Les mouvements de protestations se multiplient mais les réponses du ministère, aussi faibles soient-elles, voire nulles, ne suffisent aucunement à satisfaire les doléances de nos médecins .
Les revendications sont nombreuses et la dignité des médecins, est mise en jeu. Parmi elles :
*L’ Équivalence du doctorat en médecine avec le doctorat national, selon l’indice salarial 509 soit près de 15.000 dirhams mensuels; au lieu des 8600 dhs mensuels que reçoivent les lauréats actuels selon l’indice 336-équivalent aux détenteurs d’un master. Une aubaine ! Le syndicat revendique aussi de rajouter deux grades au-dessus du hors échelle ainsi que la révision du salaire des résidents et internes bénévoles.

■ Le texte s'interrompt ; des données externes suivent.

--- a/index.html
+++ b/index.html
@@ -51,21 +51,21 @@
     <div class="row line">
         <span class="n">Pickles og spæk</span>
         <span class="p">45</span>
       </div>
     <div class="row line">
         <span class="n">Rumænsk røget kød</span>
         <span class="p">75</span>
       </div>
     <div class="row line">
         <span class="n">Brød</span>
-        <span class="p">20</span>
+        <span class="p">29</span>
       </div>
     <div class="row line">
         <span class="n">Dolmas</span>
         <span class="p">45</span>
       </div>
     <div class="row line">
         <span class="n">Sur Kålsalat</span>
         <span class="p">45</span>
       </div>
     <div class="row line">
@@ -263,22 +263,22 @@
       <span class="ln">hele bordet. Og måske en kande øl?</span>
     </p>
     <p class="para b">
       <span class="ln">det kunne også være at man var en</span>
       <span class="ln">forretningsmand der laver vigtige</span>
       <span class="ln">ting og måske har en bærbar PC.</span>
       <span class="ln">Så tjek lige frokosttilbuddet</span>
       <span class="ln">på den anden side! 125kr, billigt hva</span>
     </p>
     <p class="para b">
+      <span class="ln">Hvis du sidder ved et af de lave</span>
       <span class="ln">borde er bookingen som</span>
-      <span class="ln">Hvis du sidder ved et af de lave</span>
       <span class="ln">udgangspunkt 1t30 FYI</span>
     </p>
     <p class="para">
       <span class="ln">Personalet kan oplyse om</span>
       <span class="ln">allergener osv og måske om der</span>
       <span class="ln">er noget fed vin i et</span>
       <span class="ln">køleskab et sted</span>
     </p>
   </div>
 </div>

* A ceci s’ajoutent les conditions de travail difficiles auxquelles ils font face chaque jour. Actuellement, 70% des hôpitaux publics ne répondent pas aux normes en vigueur. Outre le manque en équipement dans les hôpitaux publics, s’ajoute une pénurie du personnel de santé. Le problème du concours de résidanat ainsi que celui de l’école nationale de la santé publique est de mise également pour les médecins généralistes qui retrouvent de multiples complications pour les passer.
Les revendications se multiplient et les réactions du ministère se fanent de plus en plus, mais jusqu’à quand ? Le nouveau ministre, Mr DOUKKALI Anas se retrouve donc devant de très lourdes responsabilités, dans un secteur qui a été mis en second plan ces dernières années.
Nous clôturerons cet article sur une citation de Gandhi : « Tout compromis repose sur des concessions mutuelles, mais il ne saurait y avoir de concessions mutuelles
lorsqu’il s’agit de principes fondamentaux ».